No público, o bartender e rapper aspirante Rey Ross, 26, vestia uma jaqueta do Public Enemy e uma camiseta branca do democrata. "Em 2016, não saí de casa, fiz torcida pro Bernie do sofá. Agora não dá mais, é preciso mostrar apoio", disse Ross, em seu segundo comício. "Chuck D sempre foi meu favorito do grupo, então essa mistura Bernie e hip hop foi perfeita. Ter shows no comício é uma coisa bem esperta, faz parte do marketing."

Sem dúvida é um marketing de mão dupla. Quando os Strokes tocaram num evento de Sanders em New Hampshire, eles apresentaram uma música nova ("Bad Decisions"), um videoclipe novo ("At the Door") e, ao final, ainda anunciaram a data de lançamento do novo álbum, "The New Abnormal" (10 de abril).

"Como único candidato verdadeiramente não corporativo, Bernie Sanders representa nossa única chance de derrubar o poder corporativo e ajudar a devolver a América à democracia. É por isso que o apoiamos", disse o líder da banda, Julian Casablancas.

A campanha eleitoral 2020 também contou com outro favorito do indie rock, Rivers Cuomo, do Weezer, que se apresentou em novembro com Andrew Yang, pré-candidato que abandonou a corrida recentemente.

No domingo, Sanders chegou ao palco acompanhado de sua mulher, Jane, que não falou nada e logo sumiu. De cabelo bagunçado e gesticulando seus dedos no ar, ele brincou que falaria por "apenas três horas" para que a plateia pudesse logo ouvir a banda da noite. Sander então repetiu suas promessas de campanha, como saúde gratuita para todos, aumento do salário mínimo, reforma imigratória e legalização da maconha por decreto presidencial.

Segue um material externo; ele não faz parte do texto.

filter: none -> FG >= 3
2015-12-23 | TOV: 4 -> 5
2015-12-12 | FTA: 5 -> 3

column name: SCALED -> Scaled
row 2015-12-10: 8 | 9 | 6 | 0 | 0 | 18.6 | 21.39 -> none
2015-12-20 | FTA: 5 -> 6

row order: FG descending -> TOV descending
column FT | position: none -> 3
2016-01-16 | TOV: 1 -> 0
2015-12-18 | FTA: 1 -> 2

Também falaram a comediante Sarah Silverman, a ativista Patrisse Cullors (cofundadora do movimento Black Lives Matter) e a rapper chilena Ana Tijoux, que citou o Brasil e mandou um "Fora Bolsonaro", sem gerar muita comoção do público.

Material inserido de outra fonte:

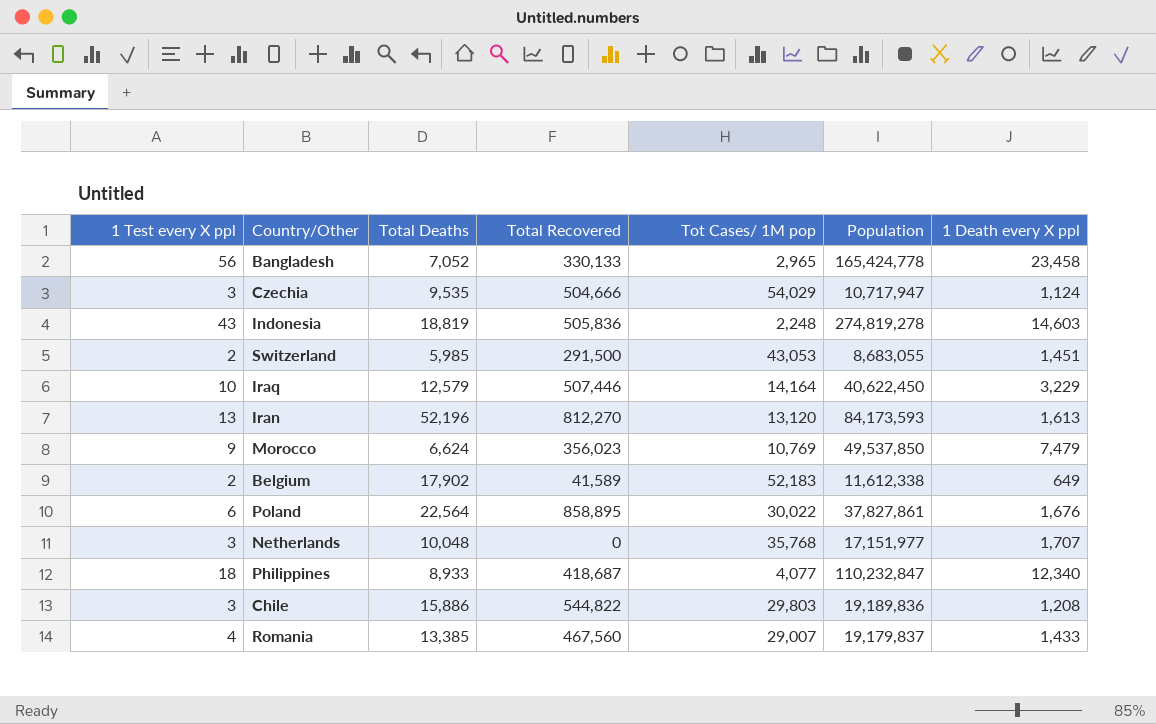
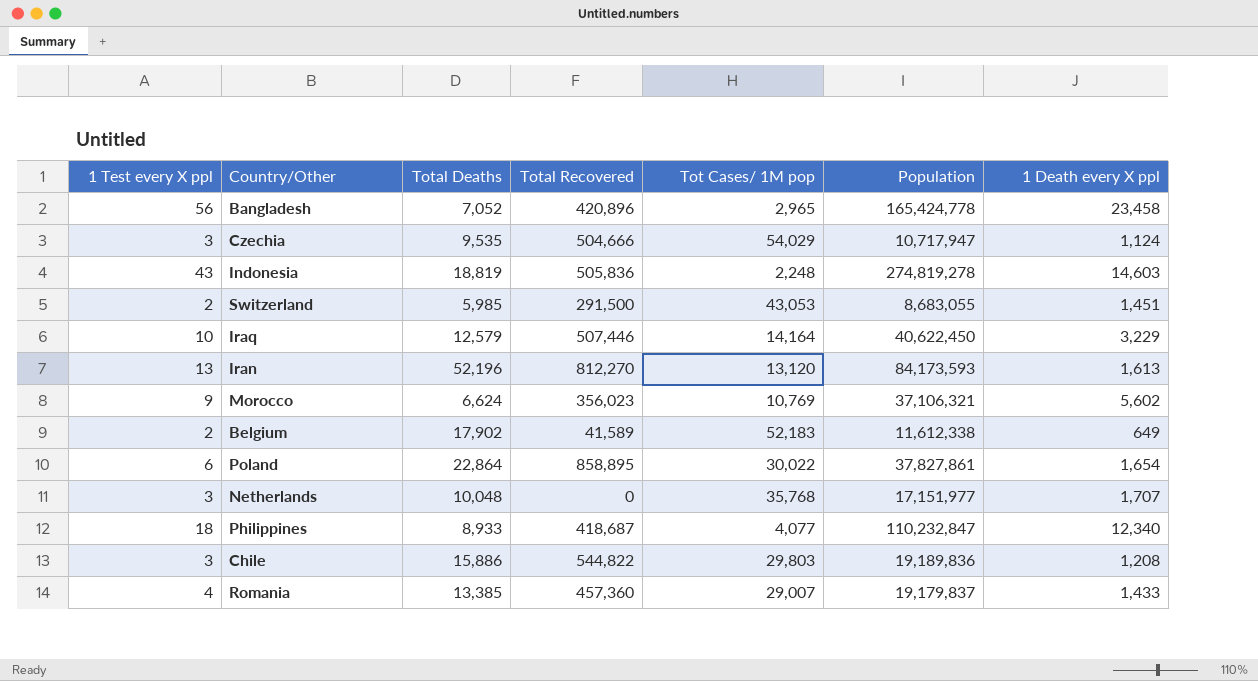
Bangladesh | Total Recovered: 330,133 -> 420,896
Morocco | Population: 49,537,850 -> 37,106,321
Morocco | 1 Death every X ppl: 7,479 -> 5,602
Poland | Total Deaths: 22,564 -> 22,864
Poland | 1 Death every X ppl: 1,676 -> 1,654
Romania | Total Recovered: 467,560 -> 457,360

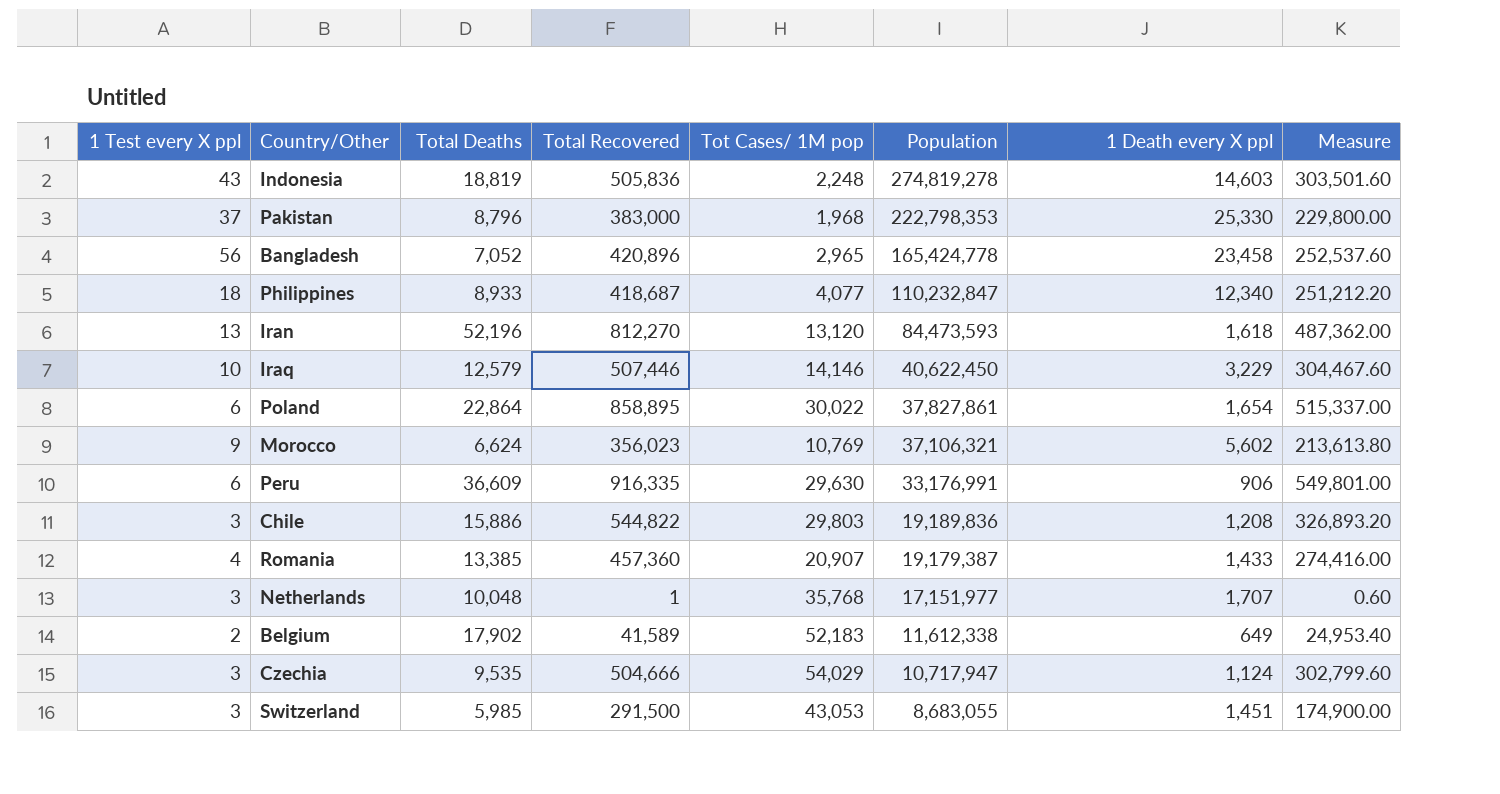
row order: none -> Population descending
column Measure | formula: none -> [Total Recovered] * 0.6
row Pakistan: none -> 37 | 8,796 | 383,000 | 1,968 | 222,798,353 | 25,330 | 229,800.00
Iran | Population: 84,173,593 -> 84,473,593
Iran | 1 Death every X ppl: 1,613 -> 1,618
Iraq | Tot Cases/ 1M pop: 14,164 -> 14,146
row Peru: none -> 6 | 36,609 | 916,335 | 29,630 | 33,176,991 | 906 | 549,801.00
Romania | Tot Cases/ 1M pop: 29,007 -> 20,907
Romania | Population: 19,179,837 -> 19,179,387
Netherlands | Total Recovered: 0 -> 1
Switzerland | 1 Test every X ppl: 2 -> 3

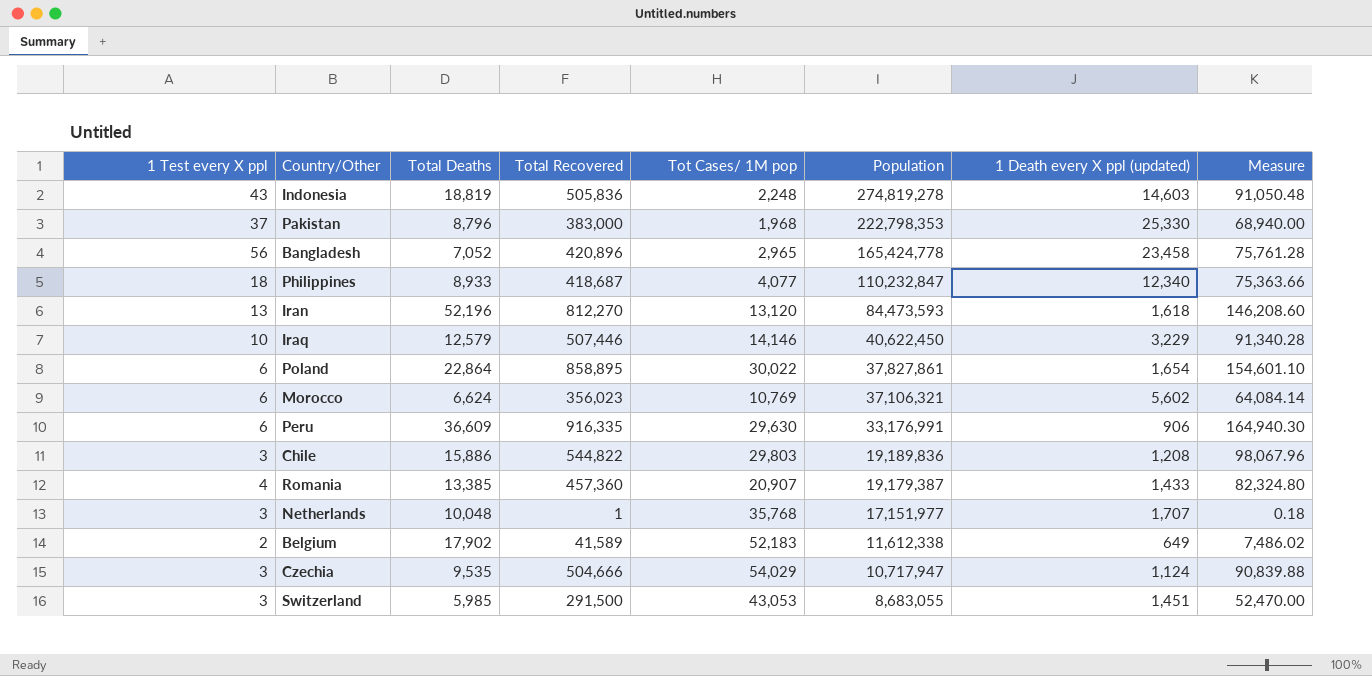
column name: 1 Death every X ppl -> 1 Death every X ppl (updated)
column Measure | formula: [Total Recovered] * 0.6 -> [Total Recovered] * 0.18
Morocco | 1 Test every X ppl: 9 -> 6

Eleitores democratas usam camisetas do candidato de Bernie Sanders durante comício em Los Angeles  - Fernanda Ezabella/UOL - Fernanda Ezabella/UOL
Eleitores democratas usam camisetas do candidato de Bernie Sanders durante comício em Los Angeles
Imagem: Fernanda Ezabella/UOL

Na sua campanha de 2016, quando perdeu a indicação do partido para Hillary Clinton, Sanders também levou músicos para seus comícios. Em Iowa, o senador até cantou com o grupo "This Land Is Your Land", de Woody Guthrie.

Entre os inúmeros músicos que deram apoio a Sanders na época, estava também Neil Young. Assim como outros artistas já fizeram com candidatos republicanos, o canadense pediu para a campanha de Trump parar de usar sua música "Rockin' in the Free World" em 2016 e 2020. Agora com cidadania norte-americana, Young poderá votar em Sanders.

Claro, celebridades e músicos famosos são garantias de pouca coisa: quatro dias antes das eleições, Hillary levou o casal mais poderoso da música atual para cantar em seu evento, Beyoncé e Jay-Z. O resultado nas urnas foi um desastre.

Do lado de fora do centro de convenções de Los Angeles, barraquinhas vendiam broches, adesivos e camisetas de Sanders. O americano Bill Wyatt, 59, desenha e vende camisetas desde os anos 1980 e se especializou em produtos de campanha, mas só dos democratas. Ele vendia camisetas com uns dez desenhos diferentes, incluindo Sanders vestido de Che Guevara.

"Os comícios dos outros candidatos não são tão legais como os do Bernie. Aqui a energia é muito boa", disse Wyatt. Ele contou que em 2016 perdeu todo seu lucro das vendas ao investí-lo em mercadorias da Hillary, que acabaram encalhadas quando Trump ganhou a eleição. "Ela não tinha nenhum slogan ou frase boa. Não era nada divertido."